世界24カ国の主要都市に拠点を置き、人材紹介サービスを手がけるロバート・ウォルターズ。日本では、2000年からサービスを開始している。経営の現場でグローバル人材の確保が急がれるいま、その動向を、グループCEOのロバート・ウォルターズ氏に聞いた。

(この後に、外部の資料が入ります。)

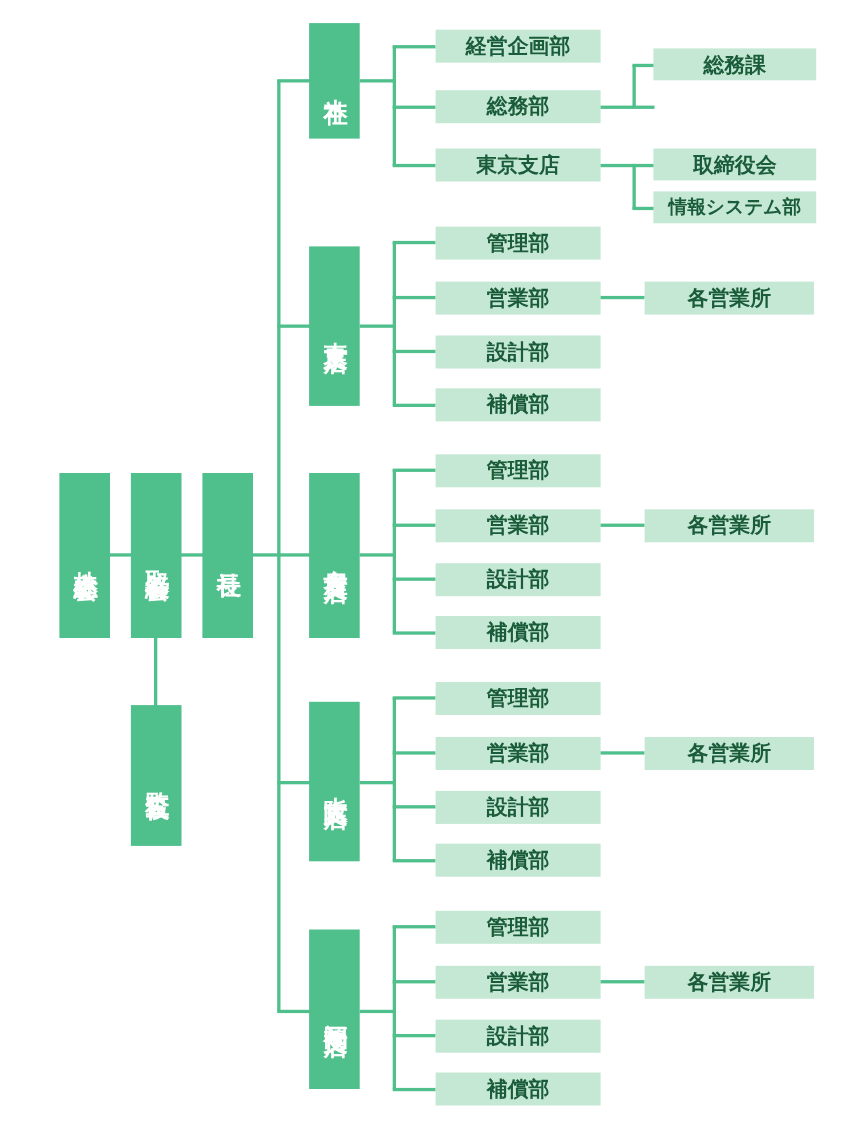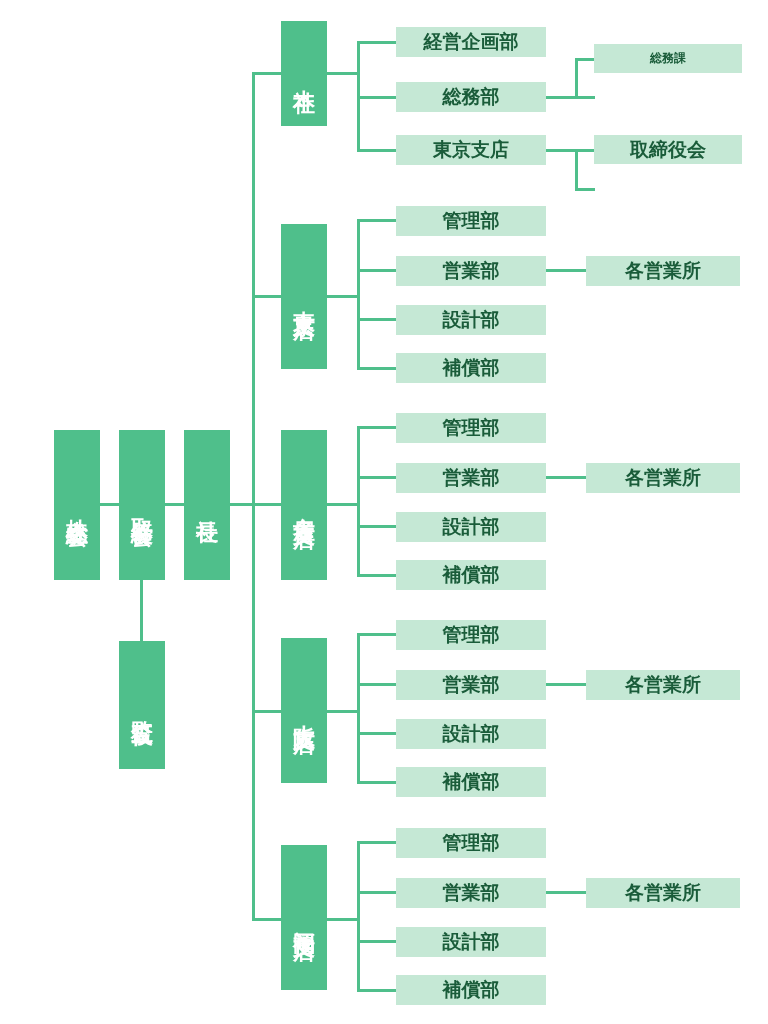"総務課" div.box { font-size: 12px -> 19px }
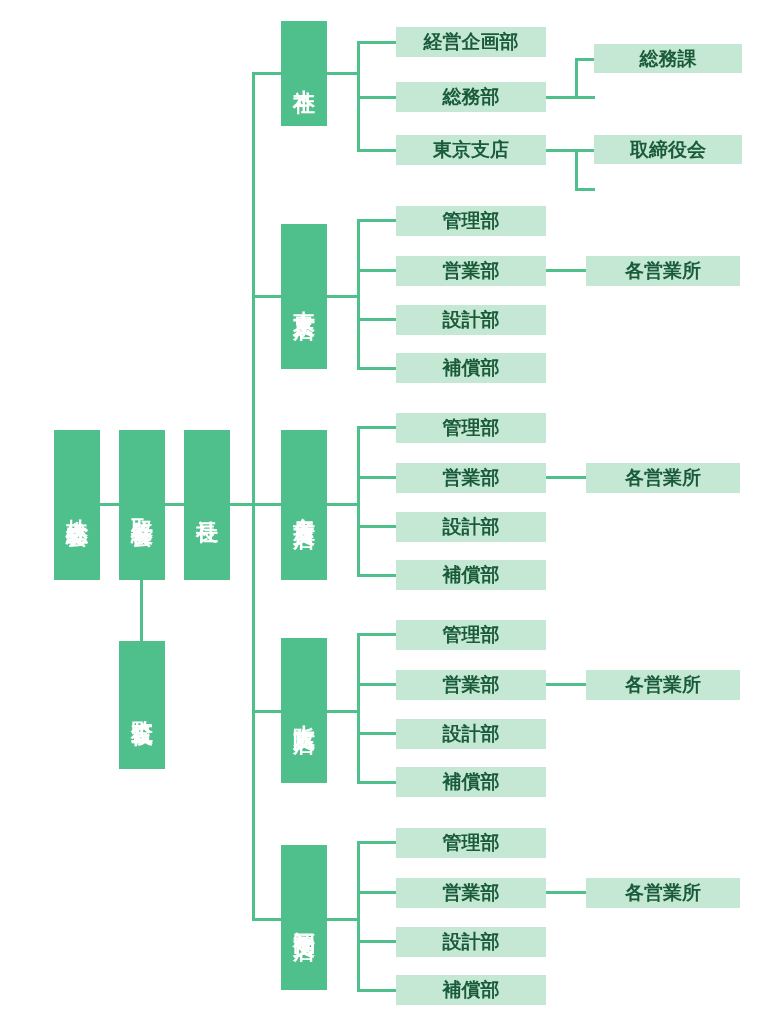"情報システム部" div.box { html: none -> <div>情報システム部</div> }
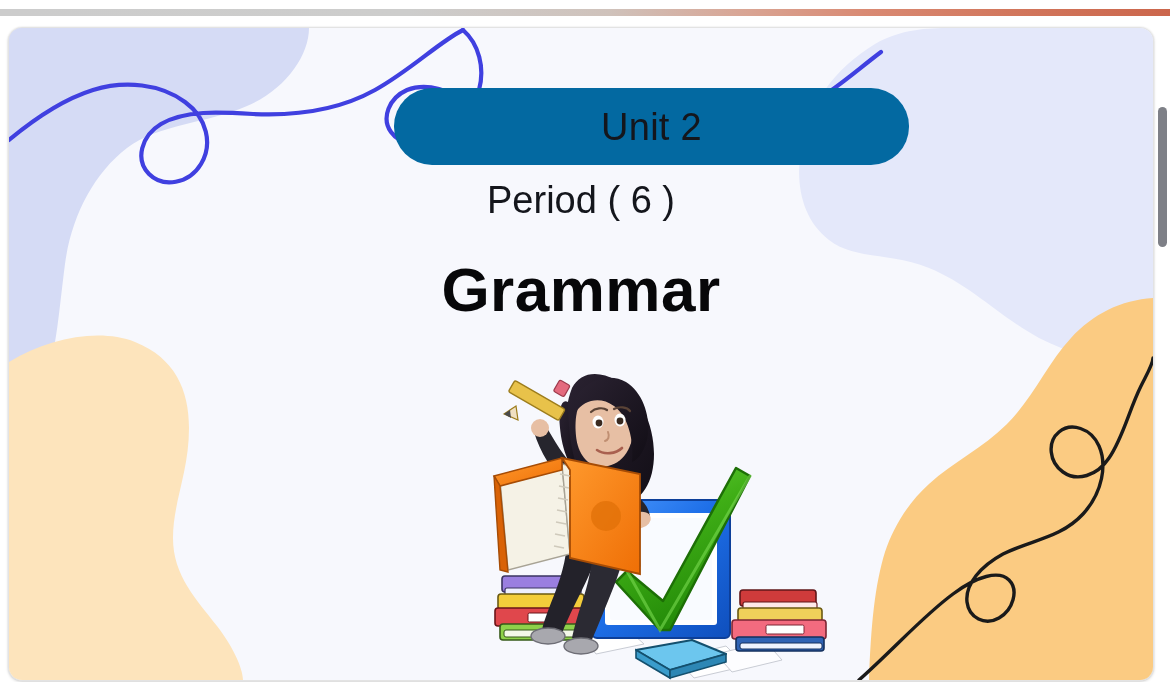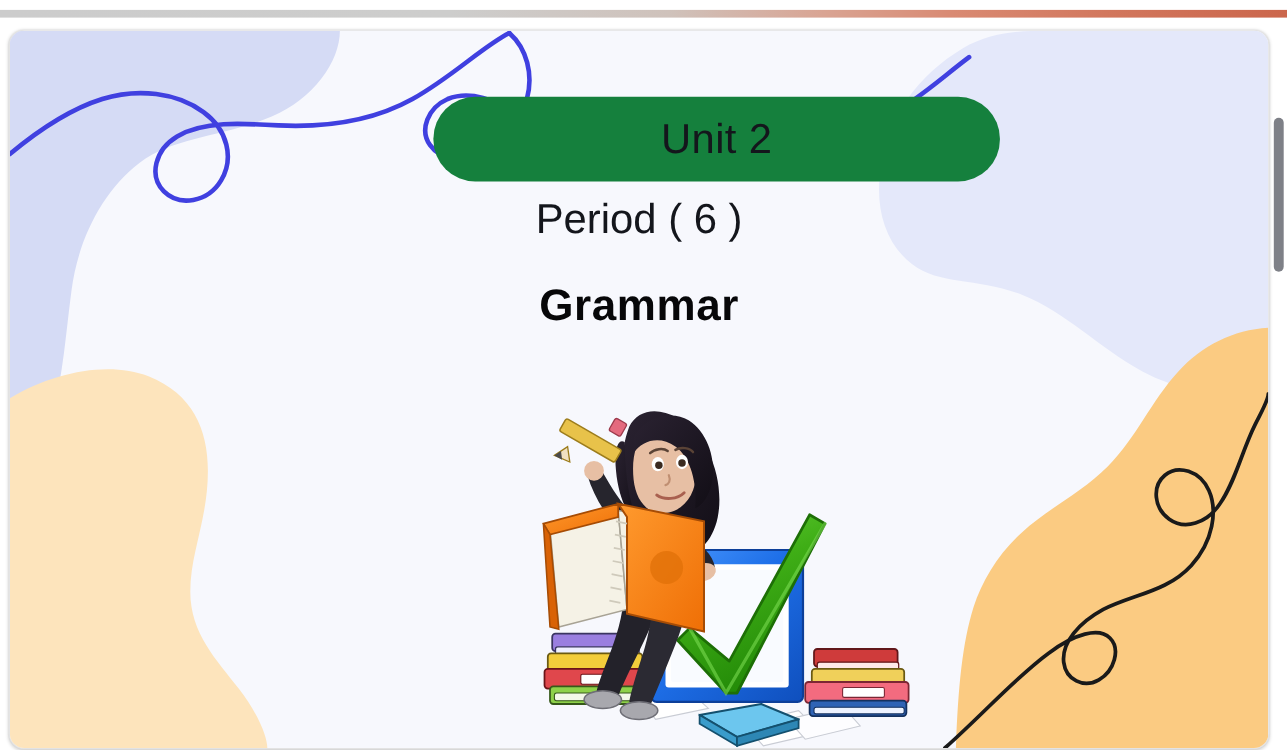"Unit 2" .unit-pill { background: #15803d -> #0369a1 }
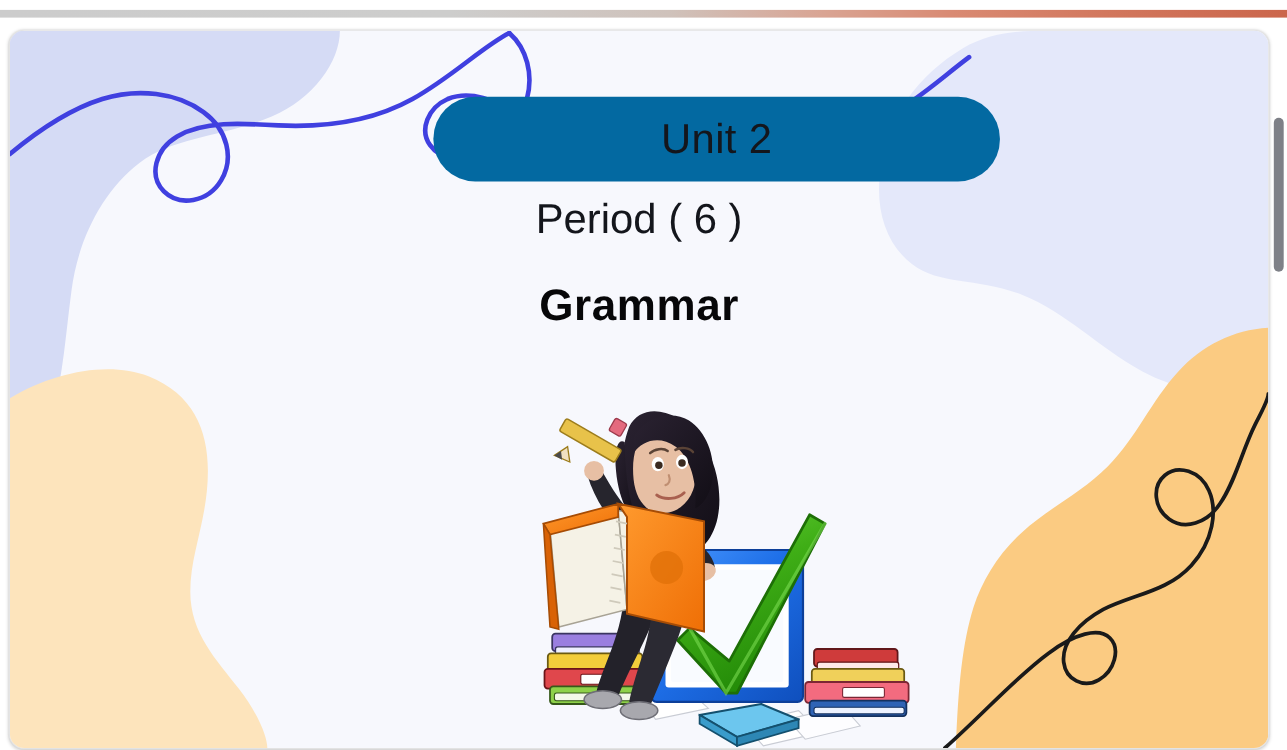"Grammar" .grammar-title { font-size: 40px -> 62px }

──日本におけるグローバル人材の転職市場はどのような状況か。
ロバート・ウォルターズCEO 
ロバート・ウォルターズ氏

【ロバート・ウォルターズ】当社では、日本においてバイリンガル・スペシャリストに特化した人材紹介を得意分野としている。バイリンガル・スペシャリストとは、2カ国語以上を話し、かつプロフェッショナルな能力を有する人たちを指す。彼らを、正社員あるいは派遣・契約という雇用系態でクライアントに斡旋してきた。こうした人材は日本に限らず、世界のどの国、地域においても恒常的に不足している。

ただし、たとえば中国の景気失速に押されて、オーストラリアの景況感が下がったとすると、やはり雇う側も慎重になり、需要も多少は落ち込む。それでも、バイリンガルではない人材に比べ、グローバル人材の需要が景気の影響を受けにくいことは確かだ。